We suffered from pretty common pitfalls in our system. Our main operational problems stemmed from scaling humans, and not our knowledge of how to build effective distributed systems. We have observability, security, and infrastructure experts from across Silicon Valley working on Hachyderm and we were still SSHing into production and sharing passwords.

In other words, our main limitations to scale were managing people, processes, and organizational challenges. Even determining who was responsible for what, was a problem within itself.

We had a team of experts without any formal precedent working together, and no legal structure or corporate organization to glue us together. We defaulted back to some bad habits in a pinch, and also uncovered some exciting new patterns that were only made possible because of the constraints of the fediverse.

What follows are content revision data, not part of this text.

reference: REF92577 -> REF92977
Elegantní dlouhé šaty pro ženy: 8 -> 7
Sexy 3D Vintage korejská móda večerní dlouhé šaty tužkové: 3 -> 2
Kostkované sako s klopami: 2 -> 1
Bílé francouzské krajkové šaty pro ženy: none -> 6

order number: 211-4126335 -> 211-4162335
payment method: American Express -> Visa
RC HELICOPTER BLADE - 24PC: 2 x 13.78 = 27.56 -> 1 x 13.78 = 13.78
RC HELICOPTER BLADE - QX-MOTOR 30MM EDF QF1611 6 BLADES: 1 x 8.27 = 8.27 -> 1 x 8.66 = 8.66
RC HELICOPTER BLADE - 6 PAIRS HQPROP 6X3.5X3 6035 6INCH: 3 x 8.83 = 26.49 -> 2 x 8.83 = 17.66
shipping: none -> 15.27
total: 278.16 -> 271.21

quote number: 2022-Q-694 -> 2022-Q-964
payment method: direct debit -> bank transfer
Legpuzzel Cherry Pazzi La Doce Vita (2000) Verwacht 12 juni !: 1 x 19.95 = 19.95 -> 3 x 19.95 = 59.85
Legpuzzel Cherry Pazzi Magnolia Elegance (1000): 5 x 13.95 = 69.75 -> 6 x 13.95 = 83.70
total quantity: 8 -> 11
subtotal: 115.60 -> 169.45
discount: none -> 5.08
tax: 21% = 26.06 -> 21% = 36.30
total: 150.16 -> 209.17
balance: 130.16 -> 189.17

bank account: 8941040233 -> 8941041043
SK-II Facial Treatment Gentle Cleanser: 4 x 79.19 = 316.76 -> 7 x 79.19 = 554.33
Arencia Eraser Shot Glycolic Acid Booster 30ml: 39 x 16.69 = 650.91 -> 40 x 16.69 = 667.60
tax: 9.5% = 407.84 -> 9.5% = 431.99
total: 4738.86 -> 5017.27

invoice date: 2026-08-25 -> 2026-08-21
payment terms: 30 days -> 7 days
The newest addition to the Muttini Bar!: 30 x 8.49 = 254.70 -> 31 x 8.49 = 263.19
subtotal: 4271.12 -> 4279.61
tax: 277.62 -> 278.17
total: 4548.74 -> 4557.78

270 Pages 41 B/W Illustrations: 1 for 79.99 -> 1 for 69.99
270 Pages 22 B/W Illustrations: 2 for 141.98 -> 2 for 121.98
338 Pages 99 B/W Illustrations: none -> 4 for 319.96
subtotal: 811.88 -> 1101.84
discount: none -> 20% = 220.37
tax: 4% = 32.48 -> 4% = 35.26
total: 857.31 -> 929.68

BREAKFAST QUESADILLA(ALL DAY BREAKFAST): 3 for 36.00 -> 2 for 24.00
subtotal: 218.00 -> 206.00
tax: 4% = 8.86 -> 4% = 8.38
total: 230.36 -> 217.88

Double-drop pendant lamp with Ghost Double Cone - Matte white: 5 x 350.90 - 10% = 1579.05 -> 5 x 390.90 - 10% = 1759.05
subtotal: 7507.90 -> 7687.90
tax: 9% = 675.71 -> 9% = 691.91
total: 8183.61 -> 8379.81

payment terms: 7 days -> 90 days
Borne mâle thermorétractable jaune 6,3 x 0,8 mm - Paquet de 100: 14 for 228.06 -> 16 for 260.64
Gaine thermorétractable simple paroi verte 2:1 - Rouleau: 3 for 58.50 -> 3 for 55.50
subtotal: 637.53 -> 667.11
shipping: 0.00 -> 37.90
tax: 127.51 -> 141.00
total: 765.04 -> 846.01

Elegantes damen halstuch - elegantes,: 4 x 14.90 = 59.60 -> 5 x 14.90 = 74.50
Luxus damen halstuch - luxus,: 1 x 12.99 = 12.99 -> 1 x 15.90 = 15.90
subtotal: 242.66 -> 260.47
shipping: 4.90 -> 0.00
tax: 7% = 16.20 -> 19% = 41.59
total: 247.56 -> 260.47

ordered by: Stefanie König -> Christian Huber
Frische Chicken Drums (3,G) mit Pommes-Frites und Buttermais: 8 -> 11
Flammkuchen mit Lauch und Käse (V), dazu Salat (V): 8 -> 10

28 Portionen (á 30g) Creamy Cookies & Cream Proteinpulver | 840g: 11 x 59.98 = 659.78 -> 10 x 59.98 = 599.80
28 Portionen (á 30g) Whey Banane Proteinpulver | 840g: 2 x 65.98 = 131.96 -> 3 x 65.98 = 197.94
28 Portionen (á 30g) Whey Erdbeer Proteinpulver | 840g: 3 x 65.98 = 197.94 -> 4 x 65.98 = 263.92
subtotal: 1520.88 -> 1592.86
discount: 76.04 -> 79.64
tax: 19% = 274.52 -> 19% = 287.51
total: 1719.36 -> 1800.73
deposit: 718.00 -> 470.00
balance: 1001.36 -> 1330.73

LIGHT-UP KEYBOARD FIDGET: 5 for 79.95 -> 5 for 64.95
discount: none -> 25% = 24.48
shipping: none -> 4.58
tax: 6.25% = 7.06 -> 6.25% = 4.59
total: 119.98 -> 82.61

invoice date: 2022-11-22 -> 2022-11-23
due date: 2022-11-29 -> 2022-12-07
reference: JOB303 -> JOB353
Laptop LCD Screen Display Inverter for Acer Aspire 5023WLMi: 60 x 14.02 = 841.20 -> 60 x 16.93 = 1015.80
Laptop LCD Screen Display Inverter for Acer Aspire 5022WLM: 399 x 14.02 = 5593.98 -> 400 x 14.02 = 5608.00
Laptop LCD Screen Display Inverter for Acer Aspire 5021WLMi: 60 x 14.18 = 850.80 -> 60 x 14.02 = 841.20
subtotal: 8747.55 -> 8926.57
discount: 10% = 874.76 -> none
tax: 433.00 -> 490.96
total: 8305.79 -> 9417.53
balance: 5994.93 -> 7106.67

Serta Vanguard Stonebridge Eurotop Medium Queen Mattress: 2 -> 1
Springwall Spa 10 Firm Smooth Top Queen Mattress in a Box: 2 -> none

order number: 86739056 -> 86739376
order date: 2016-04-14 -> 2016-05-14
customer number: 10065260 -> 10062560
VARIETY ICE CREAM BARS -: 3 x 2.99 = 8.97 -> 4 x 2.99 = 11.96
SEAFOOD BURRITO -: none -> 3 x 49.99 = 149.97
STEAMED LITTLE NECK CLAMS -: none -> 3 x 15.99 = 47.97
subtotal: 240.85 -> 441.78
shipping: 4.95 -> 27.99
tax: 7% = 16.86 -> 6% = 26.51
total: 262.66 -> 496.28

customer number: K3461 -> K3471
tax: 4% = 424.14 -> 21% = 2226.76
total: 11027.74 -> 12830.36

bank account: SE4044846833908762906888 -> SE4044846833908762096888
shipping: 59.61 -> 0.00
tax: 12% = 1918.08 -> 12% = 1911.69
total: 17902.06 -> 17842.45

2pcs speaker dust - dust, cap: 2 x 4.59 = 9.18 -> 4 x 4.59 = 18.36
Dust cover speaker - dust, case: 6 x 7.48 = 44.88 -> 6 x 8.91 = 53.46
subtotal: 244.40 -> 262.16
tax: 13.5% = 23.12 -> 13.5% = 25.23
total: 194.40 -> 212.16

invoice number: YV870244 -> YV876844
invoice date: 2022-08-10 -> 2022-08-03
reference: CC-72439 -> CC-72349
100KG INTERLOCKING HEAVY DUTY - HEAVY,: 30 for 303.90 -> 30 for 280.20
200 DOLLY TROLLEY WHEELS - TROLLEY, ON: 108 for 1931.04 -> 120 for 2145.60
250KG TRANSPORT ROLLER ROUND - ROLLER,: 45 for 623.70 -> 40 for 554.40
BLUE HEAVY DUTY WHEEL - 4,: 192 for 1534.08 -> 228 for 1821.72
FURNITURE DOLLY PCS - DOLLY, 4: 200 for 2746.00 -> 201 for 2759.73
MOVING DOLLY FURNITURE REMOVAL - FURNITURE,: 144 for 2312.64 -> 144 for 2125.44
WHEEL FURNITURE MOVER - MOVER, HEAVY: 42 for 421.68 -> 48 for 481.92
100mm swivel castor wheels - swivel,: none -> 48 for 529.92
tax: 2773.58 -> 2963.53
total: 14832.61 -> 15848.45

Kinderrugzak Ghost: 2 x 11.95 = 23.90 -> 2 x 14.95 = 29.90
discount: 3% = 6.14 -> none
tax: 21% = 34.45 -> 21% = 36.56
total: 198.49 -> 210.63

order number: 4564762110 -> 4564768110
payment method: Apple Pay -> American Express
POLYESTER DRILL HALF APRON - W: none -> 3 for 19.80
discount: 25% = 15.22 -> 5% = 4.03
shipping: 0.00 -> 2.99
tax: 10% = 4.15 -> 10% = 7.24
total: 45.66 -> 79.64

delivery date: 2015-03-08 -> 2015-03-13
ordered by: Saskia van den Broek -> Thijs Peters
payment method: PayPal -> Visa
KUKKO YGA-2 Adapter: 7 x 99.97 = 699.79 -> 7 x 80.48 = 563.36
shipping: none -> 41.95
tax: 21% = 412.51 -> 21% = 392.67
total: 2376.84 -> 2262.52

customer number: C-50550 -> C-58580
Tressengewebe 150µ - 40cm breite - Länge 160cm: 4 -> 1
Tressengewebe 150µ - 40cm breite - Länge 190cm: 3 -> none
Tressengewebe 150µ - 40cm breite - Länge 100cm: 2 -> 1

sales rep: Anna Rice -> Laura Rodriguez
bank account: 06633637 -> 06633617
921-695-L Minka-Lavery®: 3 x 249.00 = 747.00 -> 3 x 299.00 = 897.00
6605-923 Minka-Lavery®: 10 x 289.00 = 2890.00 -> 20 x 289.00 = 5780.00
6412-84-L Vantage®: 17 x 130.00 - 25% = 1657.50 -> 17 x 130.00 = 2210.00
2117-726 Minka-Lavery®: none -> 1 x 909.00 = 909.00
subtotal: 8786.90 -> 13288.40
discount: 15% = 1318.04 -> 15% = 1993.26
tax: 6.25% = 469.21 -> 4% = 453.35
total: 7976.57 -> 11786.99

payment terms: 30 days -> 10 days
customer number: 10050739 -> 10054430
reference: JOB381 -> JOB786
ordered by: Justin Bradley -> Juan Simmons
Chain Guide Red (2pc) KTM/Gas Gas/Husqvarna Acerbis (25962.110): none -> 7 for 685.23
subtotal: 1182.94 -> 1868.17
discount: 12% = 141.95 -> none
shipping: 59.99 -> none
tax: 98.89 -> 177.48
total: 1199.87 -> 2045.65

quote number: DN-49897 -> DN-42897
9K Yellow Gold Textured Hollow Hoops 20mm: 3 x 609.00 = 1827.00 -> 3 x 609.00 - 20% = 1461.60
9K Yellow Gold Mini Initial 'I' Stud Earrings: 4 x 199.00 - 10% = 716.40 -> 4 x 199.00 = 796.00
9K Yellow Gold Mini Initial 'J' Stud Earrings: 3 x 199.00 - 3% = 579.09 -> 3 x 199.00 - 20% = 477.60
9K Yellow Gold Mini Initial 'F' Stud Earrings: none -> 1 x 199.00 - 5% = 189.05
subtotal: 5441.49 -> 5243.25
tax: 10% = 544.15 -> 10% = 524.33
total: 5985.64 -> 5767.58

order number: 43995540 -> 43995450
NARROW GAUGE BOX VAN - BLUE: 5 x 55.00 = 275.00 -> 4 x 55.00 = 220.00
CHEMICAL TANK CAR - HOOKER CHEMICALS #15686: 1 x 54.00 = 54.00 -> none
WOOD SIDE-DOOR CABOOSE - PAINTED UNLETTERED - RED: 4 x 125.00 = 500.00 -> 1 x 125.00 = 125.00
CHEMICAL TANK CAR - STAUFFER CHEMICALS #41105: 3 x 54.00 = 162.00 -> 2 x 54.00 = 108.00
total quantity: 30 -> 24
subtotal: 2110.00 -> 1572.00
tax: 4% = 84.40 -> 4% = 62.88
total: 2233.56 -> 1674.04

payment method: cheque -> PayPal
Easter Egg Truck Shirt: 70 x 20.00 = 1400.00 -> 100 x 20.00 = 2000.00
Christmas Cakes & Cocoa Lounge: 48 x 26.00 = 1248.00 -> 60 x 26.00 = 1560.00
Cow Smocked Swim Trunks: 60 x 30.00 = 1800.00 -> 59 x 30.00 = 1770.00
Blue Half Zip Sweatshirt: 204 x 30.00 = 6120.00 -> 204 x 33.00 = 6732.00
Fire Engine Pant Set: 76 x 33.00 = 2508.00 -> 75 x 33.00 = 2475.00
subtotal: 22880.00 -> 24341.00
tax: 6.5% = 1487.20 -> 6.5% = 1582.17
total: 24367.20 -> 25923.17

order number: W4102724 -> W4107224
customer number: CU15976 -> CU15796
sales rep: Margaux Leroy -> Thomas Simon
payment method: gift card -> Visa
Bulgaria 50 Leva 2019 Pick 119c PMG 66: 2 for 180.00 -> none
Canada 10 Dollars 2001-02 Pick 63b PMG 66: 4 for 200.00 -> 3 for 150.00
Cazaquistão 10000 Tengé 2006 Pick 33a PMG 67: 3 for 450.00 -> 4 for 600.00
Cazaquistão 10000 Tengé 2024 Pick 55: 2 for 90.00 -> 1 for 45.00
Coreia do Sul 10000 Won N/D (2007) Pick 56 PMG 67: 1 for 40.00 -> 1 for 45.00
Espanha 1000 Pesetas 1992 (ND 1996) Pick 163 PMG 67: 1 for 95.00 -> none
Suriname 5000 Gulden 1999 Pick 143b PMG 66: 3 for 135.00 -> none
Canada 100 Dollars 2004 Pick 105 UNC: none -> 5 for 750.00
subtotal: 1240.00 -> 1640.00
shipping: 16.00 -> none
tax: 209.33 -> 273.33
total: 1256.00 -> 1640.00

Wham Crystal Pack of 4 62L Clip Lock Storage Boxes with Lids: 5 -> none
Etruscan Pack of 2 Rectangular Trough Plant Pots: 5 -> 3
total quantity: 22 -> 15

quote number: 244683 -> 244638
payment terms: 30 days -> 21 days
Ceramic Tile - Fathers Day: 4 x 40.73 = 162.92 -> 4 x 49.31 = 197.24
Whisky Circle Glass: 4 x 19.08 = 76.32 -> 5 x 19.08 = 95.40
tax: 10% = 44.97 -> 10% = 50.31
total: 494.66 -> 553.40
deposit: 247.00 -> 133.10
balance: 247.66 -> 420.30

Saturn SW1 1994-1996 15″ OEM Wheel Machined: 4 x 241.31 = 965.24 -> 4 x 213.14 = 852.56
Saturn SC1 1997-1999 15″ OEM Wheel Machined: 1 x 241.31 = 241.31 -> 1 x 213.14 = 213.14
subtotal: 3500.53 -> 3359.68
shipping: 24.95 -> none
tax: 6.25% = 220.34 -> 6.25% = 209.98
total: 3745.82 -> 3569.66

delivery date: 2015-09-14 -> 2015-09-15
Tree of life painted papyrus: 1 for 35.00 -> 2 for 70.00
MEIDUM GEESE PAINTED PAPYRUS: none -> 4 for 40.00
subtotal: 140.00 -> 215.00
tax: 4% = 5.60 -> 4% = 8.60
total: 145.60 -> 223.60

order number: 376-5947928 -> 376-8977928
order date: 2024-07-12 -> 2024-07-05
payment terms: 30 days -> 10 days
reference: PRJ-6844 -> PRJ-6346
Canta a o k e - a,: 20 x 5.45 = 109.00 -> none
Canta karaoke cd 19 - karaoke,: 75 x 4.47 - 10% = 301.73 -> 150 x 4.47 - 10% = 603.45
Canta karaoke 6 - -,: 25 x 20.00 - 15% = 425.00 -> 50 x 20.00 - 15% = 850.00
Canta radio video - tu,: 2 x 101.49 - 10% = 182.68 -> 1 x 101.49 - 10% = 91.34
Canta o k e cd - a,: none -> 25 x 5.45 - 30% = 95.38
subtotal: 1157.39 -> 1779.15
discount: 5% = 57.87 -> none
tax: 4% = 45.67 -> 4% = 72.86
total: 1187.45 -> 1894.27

Ultimately I believe that myself, and the entire team is convinced that the future of the internet and social is going to be in large collaborative operational systems that operate in a decentralized network.

We made some decisions during the process, such as keeping registrations open during the process that I agree with. I think I would make the same decisions again. Our limiting factor in Hachyderm had almost nothing to do with the amount of users accessing the system as much as it did the amount of data we were federating. Our system would have flapped if we had 100 users, or if we had 1,000,000 users. We were nowhere close to hitting limits of DB size, storage size, or network capacity. We just had bad disks.

I think the biggest risk we took was onboarding new people to a slow/unresponsive service for a few days. I am willing to accept that as a good decision as we are openly experimenting with this entire process.

I have said it before, and I will say it again. I believe in Hachyderm. I believe we can build a beautiful and effective social media service for the tech industry.

The key to success will be how well we experiment. This is the time for good old fashioned computer science, complete with thoughtful hypothesis and detailed observability to validate them.